Public protection orders and extended supervision orders.
In December 2014 two Acts were passed that enhance Corrections’ ability to control high-risk offenders who have come to the end of prison sentences, allowing us to reduce the risk that such individuals pose to the safety of others. These bills are the Public Safety (Public Protection Orders) Act and Parole Amendment (Extended Supervision Orders) Act, and are aimed at protecting the public from serious violent and sexual offenders.
The first Act established a legal framework for public protection orders (PPOs); High Court orders that allow for the indefinite detention of individuals who have served a prison sentence but continue to pose an imminent risk of serious sexual or violent re-offending. These individuals will be housed within a secure and independent residence on the grounds of Christchurch Men’s Prison. They are civil detainees rather than prisoners, but their residence is controlled by Corrections and they are not permitted to re-enter the community.
Corrections will conduct reviews of each PPO on either an annual or biannual basis, and the orders will be reconsidered by the High Court at least once every five years.

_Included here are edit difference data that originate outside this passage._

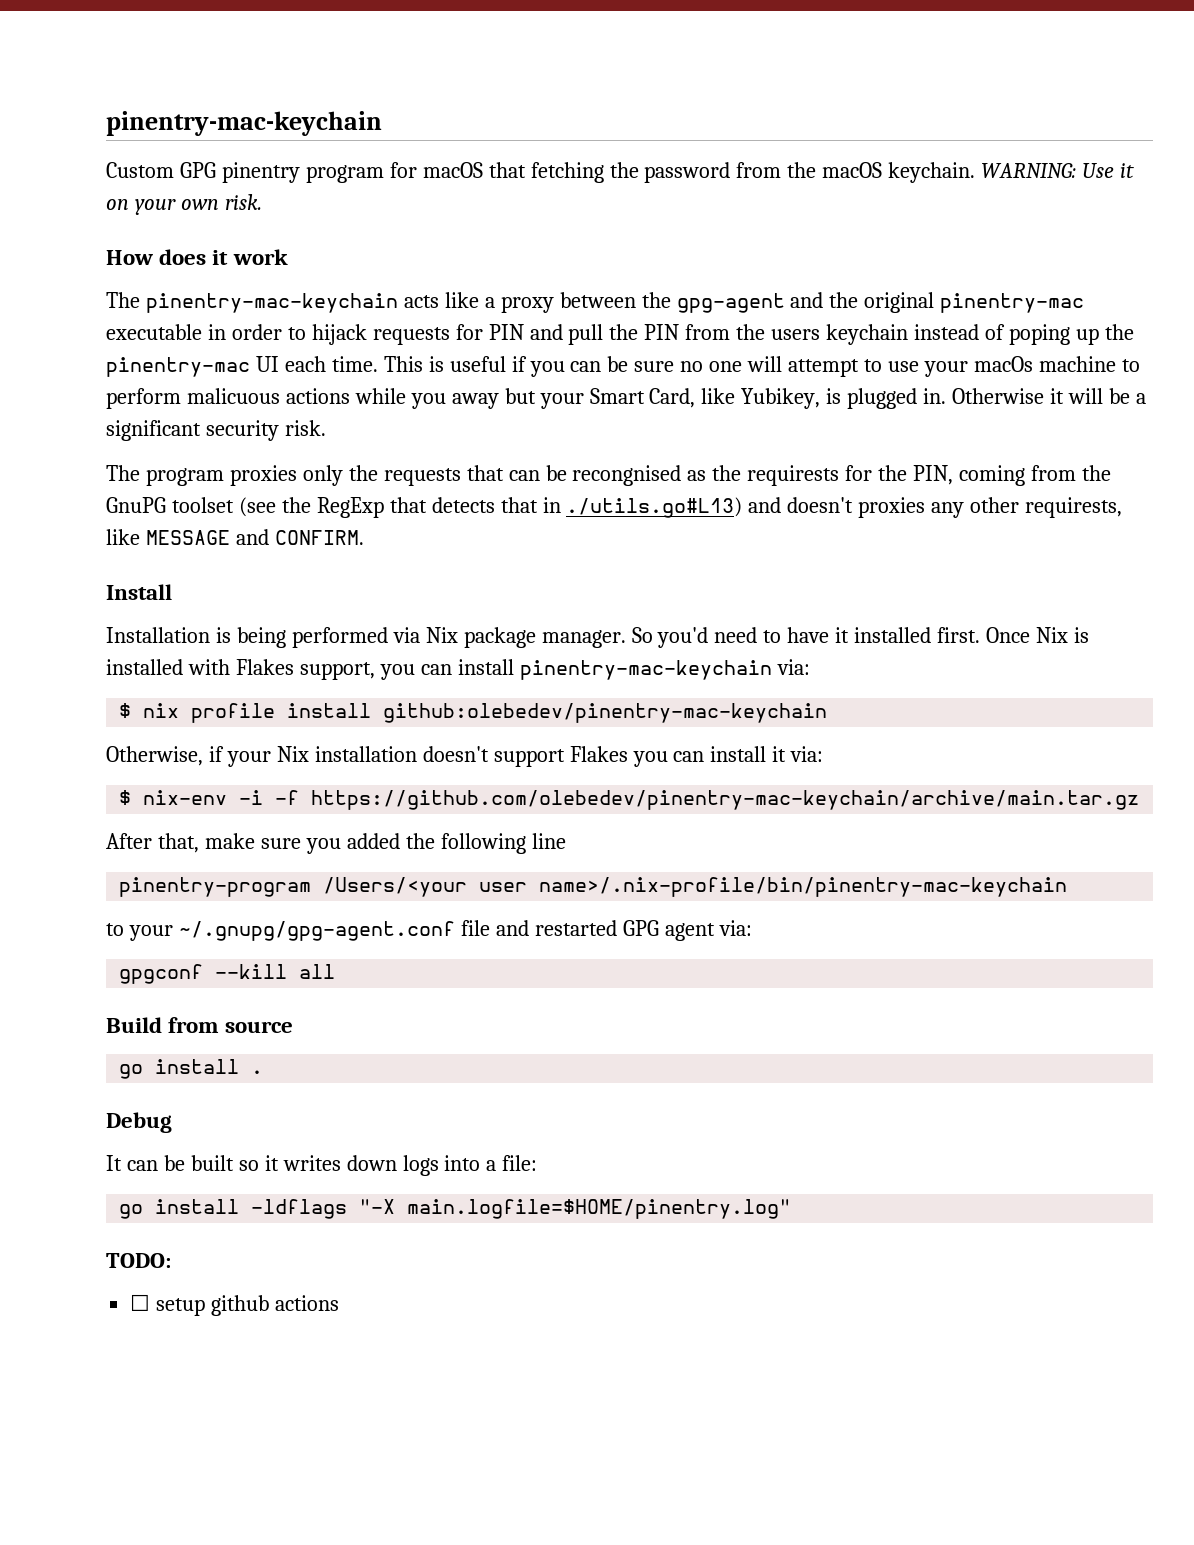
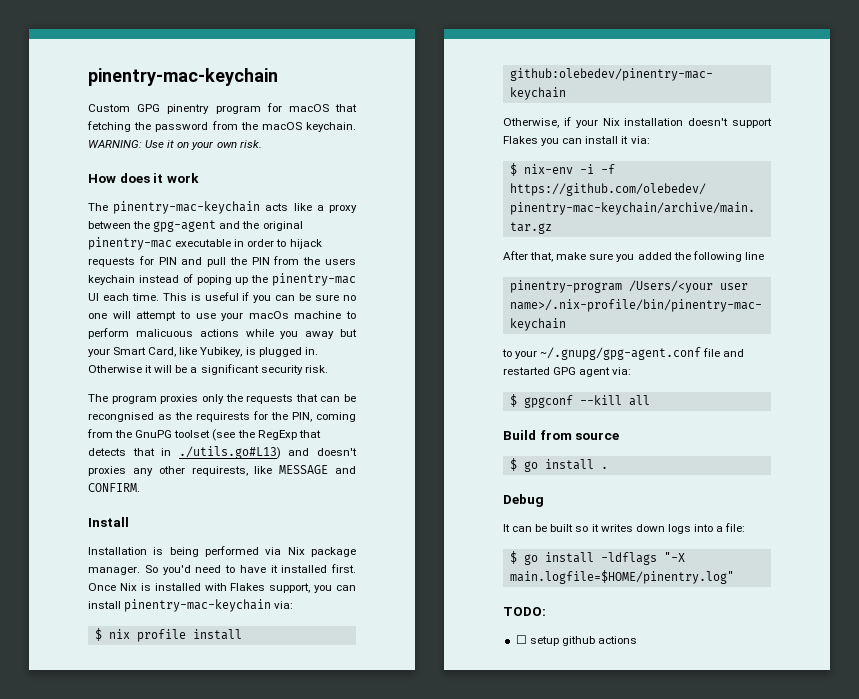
- gpgconf --kill all
+ $ gpgconf --kill all
- go install .
+ $ go install .
- go install -ldflags "-X main.logfile=$HOME/pinentry.log"
+ $ go install -ldflags "-X main.logfile=$HOME/pinentry.log"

Lifetime detention is allowable under the law, but in each case an offender plan will be developed to set out milestones for eventual rehabilitation and release.
The second Act enhanced extended supervision orders (ESOs), allowing serious sexual and violent offenders to be monitored by Corrections after the end of prison sentences. ESOs hold offenders to a set of conditions following release from prison; previously these had been limited to ten years following release and could only be applied to child sex offenders. Conditions can now be renewed after the initial ten years, and can be applied to any sexual or violent offender who poses a serious risk to the community (although not so serious as to be held under a PPO). This means that the movement and activities of such offenders can be controlled, reducing their likelihood of entering situations where they are likely to re-offend. ESOs ensure that offenders remain visible to relevant agencies and that risks are identified and managed appropriately, without the restrictions that a prison sentence or PPO would place on the life of the offender.
Victims of Crime Reform Bill 2014
Under the law that came into force on 6 December 2014, the Department of Corrections has altered the way in which we keep registered victims notified about the status of those who offended against them. We are now required to notify victims of:
- all breaches of sentences and conditions by relevant offenders, not just breaches of parole, home detention and extended supervision, and advise victims of the Act that has been breached
- the deaths of any relevant offenders, not just those in prison, on home detention or extended supervision, and specify the sentence or conditions that the offender was serving at the time of death and
- any application by a relevant offender or their probation officer to have a sentence of home detention cancelled and substituted with another sentence.
The way that victims receive notifications at the end of an offender’s sentence has also changed. Previously a letter was sent to victims two weeks before the expiry of home detention or extended supervision sentences. The new legislation requires Corrections to notify victims about the end of all relevant sentences, and prior to the end date of release on conditions and parole.
Quality of victim notification services
There have been zero justified complaints made about victim notification services during 2014/15. This is in line with our target and an improvement on the two justified complaints received in 2013/14. This is a positive result and demonstrates year-on-year improvement.